Start of Block
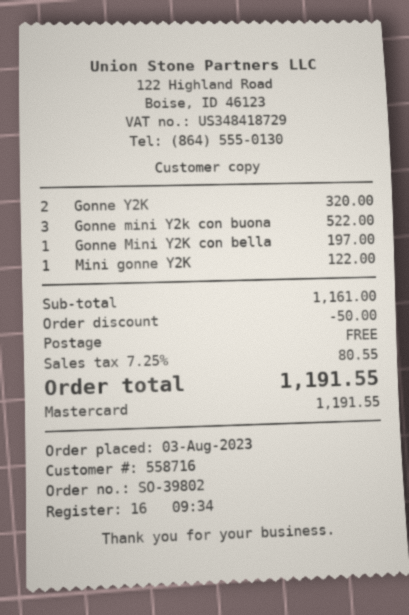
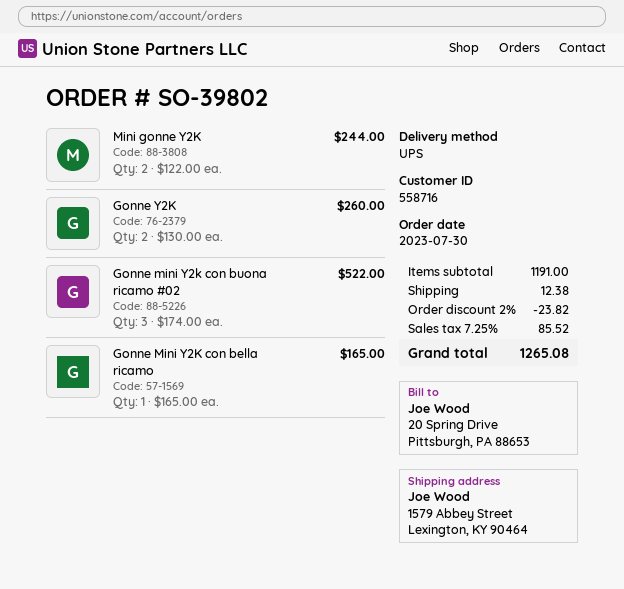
order date: 2023-08-03 -> 2023-07-30
Gonne Y2K: 2 for 320.00 -> 2 for 260.00
Gonne Mini Y2K con bella: 1 for 197.00 -> 1 for 165.00
Mini gonne Y2K: 1 for 122.00 -> 2 for 244.00
subtotal: 1161.00 -> 1191.00
discount: 50.00 -> 23.82
shipping: 0.00 -> 12.38
tax: 7.25% = 80.55 -> 7.25% = 85.52
total: 1191.55 -> 1265.08

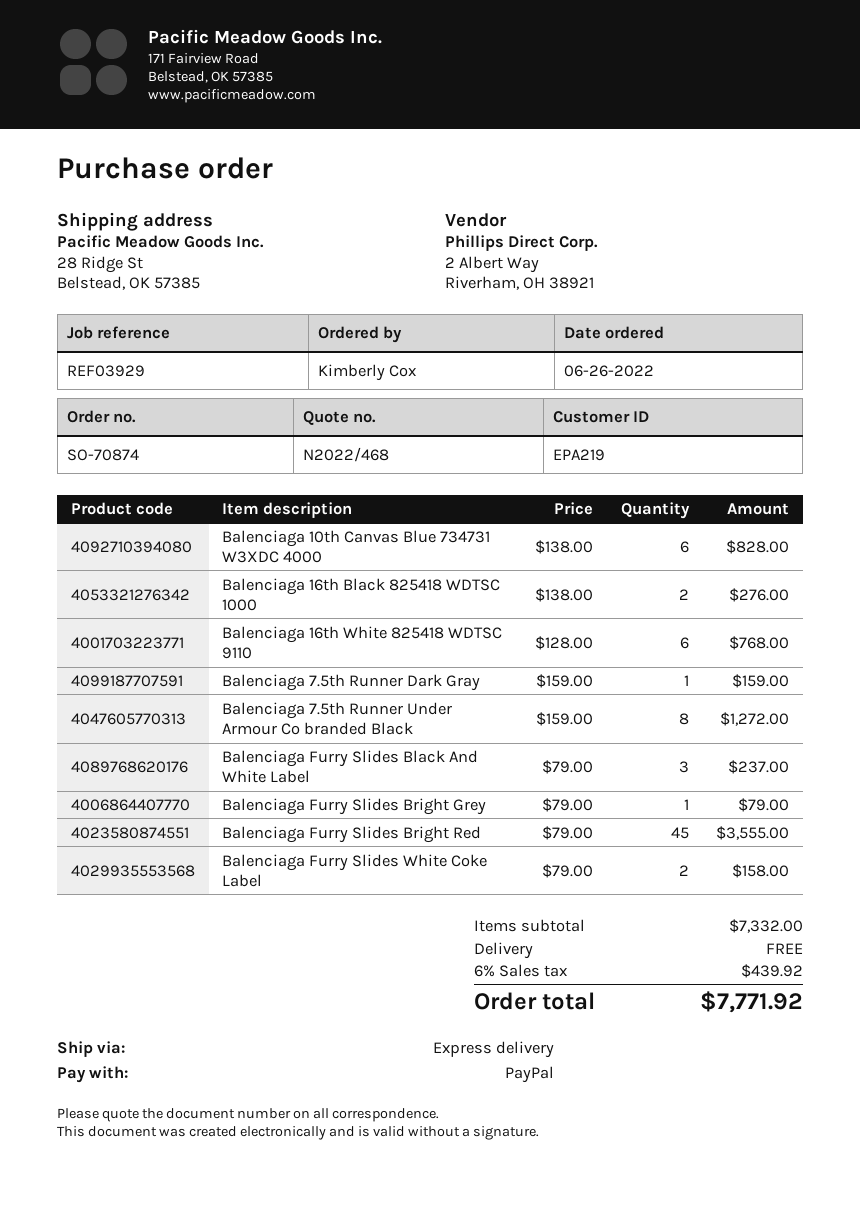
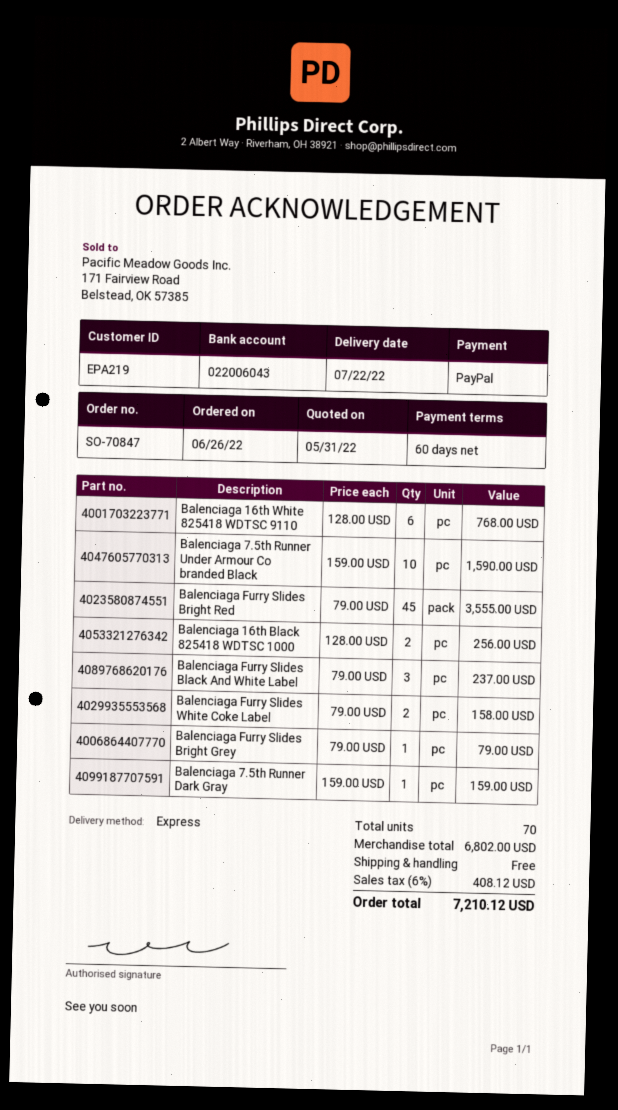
order number: SO-70874 -> SO-70847
Balenciaga 10th Canvas Blue 734731 W3XDC 4000: 6 x 138.00 = 828.00 -> none
Balenciaga 16th Black 825418 WDTSC 1000: 2 x 138.00 = 276.00 -> 2 x 128.00 = 256.00
Balenciaga 7.5th Runner Under Armour Co branded Black: 8 x 159.00 = 1272.00 -> 10 x 159.00 = 1590.00
subtotal: 7332.00 -> 6802.00
tax: 6% = 439.92 -> 6% = 408.12
total: 7771.92 -> 7210.12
End of Block
- _Exercise instructions_
Leave the pictures out and return each entry exactly.

- _Result_
order date: 2023-08-03 -> 2023-07-30
Gonne Y2K: 2 for 320.00 -> 2 for 260.00
Gonne Mini Y2K con bella: 1 for 197.00 -> 1 for 165.00
Mini gonne Y2K: 1 for 122.00 -> 2 for 244.00
subtotal: 1161.00 -> 1191.00
discount: 50.00 -> 23.82
shipping: 0.00 -> 12.38
tax: 7.25% = 80.55 -> 7.25% = 85.52
total: 1191.55 -> 1265.08

order number: SO-70874 -> SO-70847
Balenciaga 10th Canvas Blue 734731 W3XDC 4000: 6 x 138.00 = 828.00 -> none
Balenciaga 16th Black 825418 WDTSC 1000: 2 x 138.00 = 276.00 -> 2 x 128.00 = 256.00
Balenciaga 7.5th Runner Under Armour Co branded Black: 8 x 159.00 = 1272.00 -> 10 x 159.00 = 1590.00
subtotal: 7332.00 -> 6802.00
tax: 6% = 439.92 -> 6% = 408.12
total: 7771.92 -> 7210.12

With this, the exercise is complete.